As the second verse begins, we see through Blake’s eyes that the young farmhand knows more than this. Not only can he deconstruct the ecological network of which man, animal, plant and land are constituted, he can discover behind all this what the grass-chewing creature is insensible to. How were we both made? he next asks. In the poem, the question is put directly to the sheep by the boy, because the boy already knows. He doesn’t need to ask himself. Yet he knows, I think, that his knowledge is incomplete, which is why he is talking to a sheep, that can only bleat; as the poem has it, with ‘a tender voice.’
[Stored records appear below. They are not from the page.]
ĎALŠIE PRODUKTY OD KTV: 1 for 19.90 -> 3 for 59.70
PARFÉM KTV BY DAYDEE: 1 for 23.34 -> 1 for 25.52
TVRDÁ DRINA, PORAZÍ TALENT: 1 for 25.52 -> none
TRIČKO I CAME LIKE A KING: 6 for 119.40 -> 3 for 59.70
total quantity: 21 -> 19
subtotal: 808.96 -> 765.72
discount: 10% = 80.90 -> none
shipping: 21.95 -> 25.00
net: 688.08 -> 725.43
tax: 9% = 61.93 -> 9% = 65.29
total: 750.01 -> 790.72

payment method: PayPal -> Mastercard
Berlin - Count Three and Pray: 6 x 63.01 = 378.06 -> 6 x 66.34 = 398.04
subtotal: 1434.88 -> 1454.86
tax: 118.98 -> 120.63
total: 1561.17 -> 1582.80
The boy shares his profound enlightenment with us, as he attempts to instruct the little lamb which cannot appreciate the tender sounds he speaks. I read that sheep are not so stupid, and like dogs can recognise their given names, but there is a chasm from there to the scriptural use of ‘Lamb’ as metaphorical imagery for the person of Christ. Now here is the rich genius of Blake’s insight. Having set up the questions in the first stanza, Blake now plays with the identities of child and creature, Christ and Lamb, moving us back and forth between their various combinations. The boy is indeed like the little sheep, and yet utterly different. The Christ-child is first known as a baby, which the little boy himself was so recently. Yet the One the gospels call Christ is fearsomely different to us all. And at once, we need not be afraid, as the lamb is not afraid of the gentle boy, for baby Jesus is meek and mild, Blake here quoting Charles Wesley’s 1742 hymn. This is how William Blake paints the Incarnation- words to page and paint to paper. Most engagingly, that the Divine Christ makes Godself like a lamb! Blake makes us consider deeply the meaning in the metaphor: the Lamb of God, that oft quoted religious language of the lectern reading, means that God in Christ made himself like a bleating sheep, that more-or-less unquestioningly follows the simple shepherd from one field and pasture to another, before being offered up for shearing and, finally, slaughter.
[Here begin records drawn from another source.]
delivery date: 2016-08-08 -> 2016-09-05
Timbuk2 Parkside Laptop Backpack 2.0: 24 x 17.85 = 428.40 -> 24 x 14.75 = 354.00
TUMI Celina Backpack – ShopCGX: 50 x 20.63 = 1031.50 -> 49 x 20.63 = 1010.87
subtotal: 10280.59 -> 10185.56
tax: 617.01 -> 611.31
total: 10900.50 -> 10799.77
Then the order is reversed: I a child & thou a lamb.
The interchange is broken to recall that difference is as determinative of meaning as similarity. Life is different to non-life. Humanity is different to creatureliness. Divinity is different from humanity. And here is the Claim: God in Christ Jesus, the Christ Child of Christmas bridges the Great gulf between the immaterial, which God must be, and the material, which is where our senses place us. What could a mere munching sheep have to do with a boyish man, or any human person, with the Transcendent God?
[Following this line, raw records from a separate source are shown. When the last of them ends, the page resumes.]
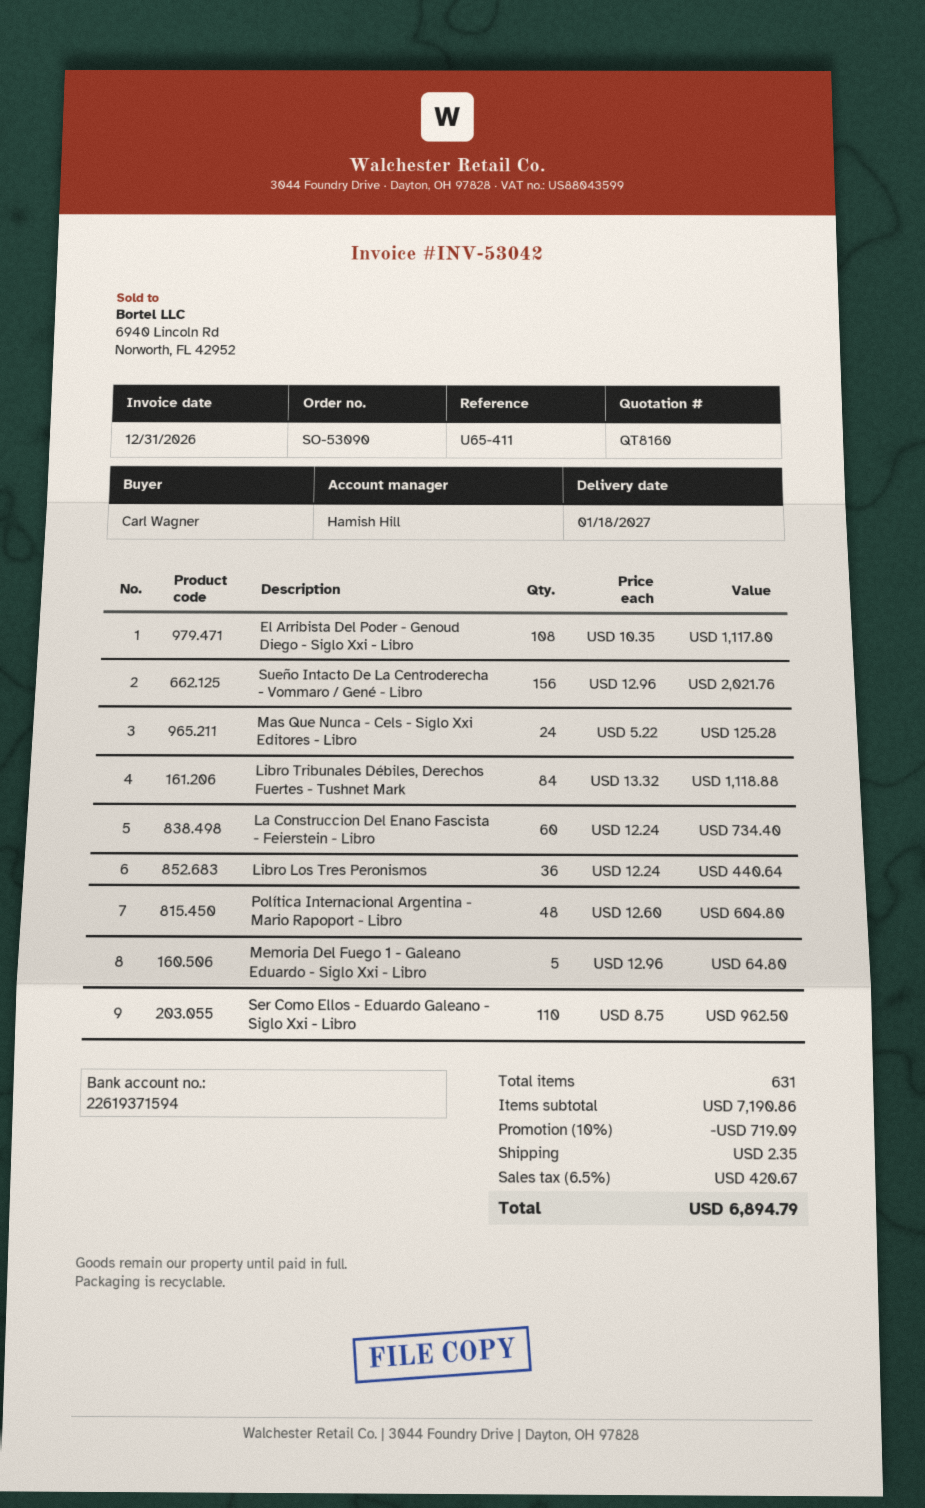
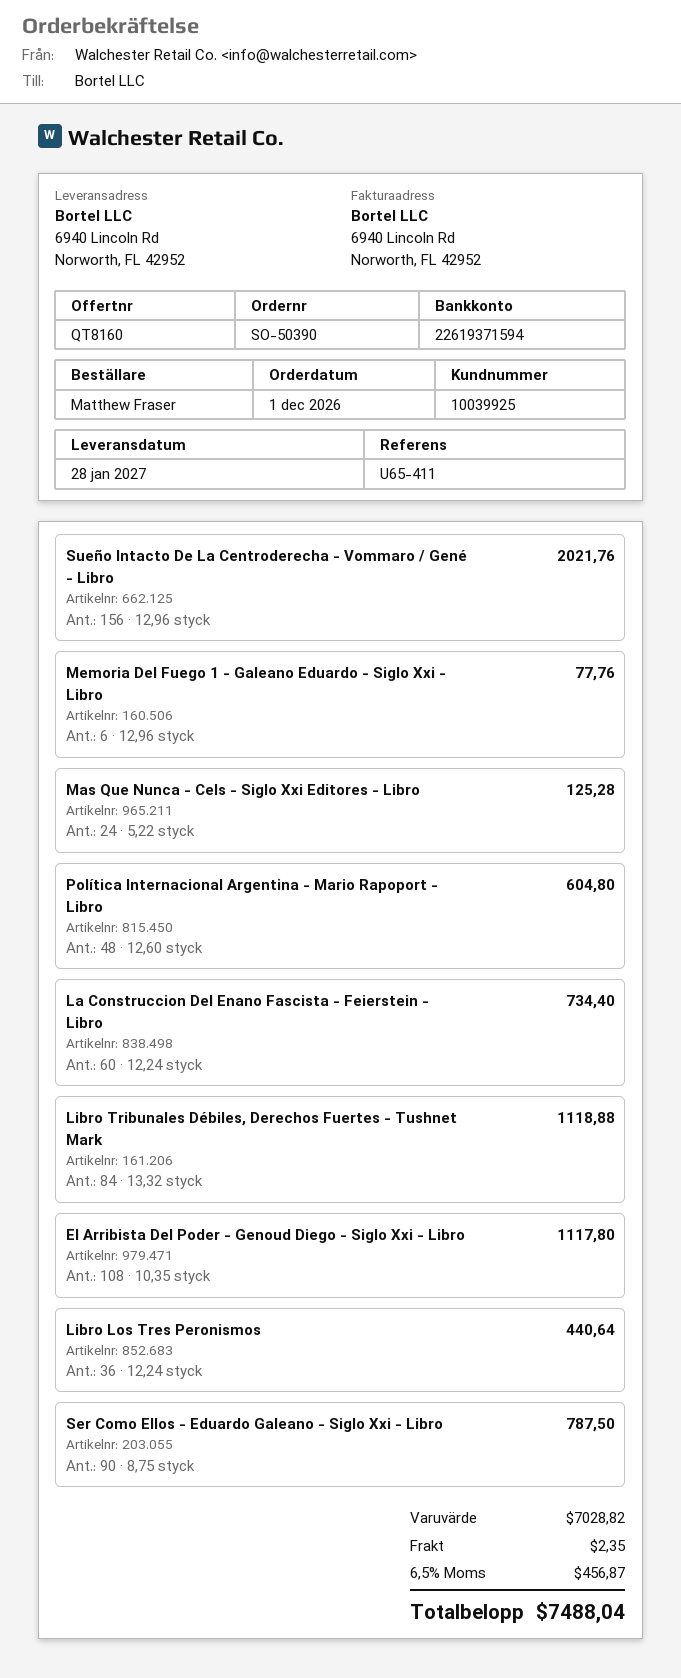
order number: SO-53090 -> SO-50390
delivery date: 2027-01-18 -> 2027-01-28
ordered by: Carl Wagner -> Matthew Fraser
Memoria Del Fuego 1 - Galeano Eduardo - Siglo Xxi - Libro: 5 x 12.96 = 64.80 -> 6 x 12.96 = 77.76
Ser Como Ellos - Eduardo Galeano - Siglo Xxi - Libro: 110 x 8.75 = 962.50 -> 90 x 8.75 = 787.50
subtotal: 7190.86 -> 7028.82
discount: 10% = 719.09 -> none
tax: 6.5% = 420.67 -> 6.5% = 456.87
total: 6894.79 -> 7488.04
We are called by his name.
In this line, Blake brings all three to unity. In the Creation Purpose of God, and in the particular metaphor of the Lamb of God, we find the confluence of God’s grace in creation, as matter and creature and man and God’s own Self come together, and so the boundaries between what was properly separated are meaningfully blurred. So Light dawns upon all of God’s creation, and the face of God comes into perfect focus, and we are Blessed.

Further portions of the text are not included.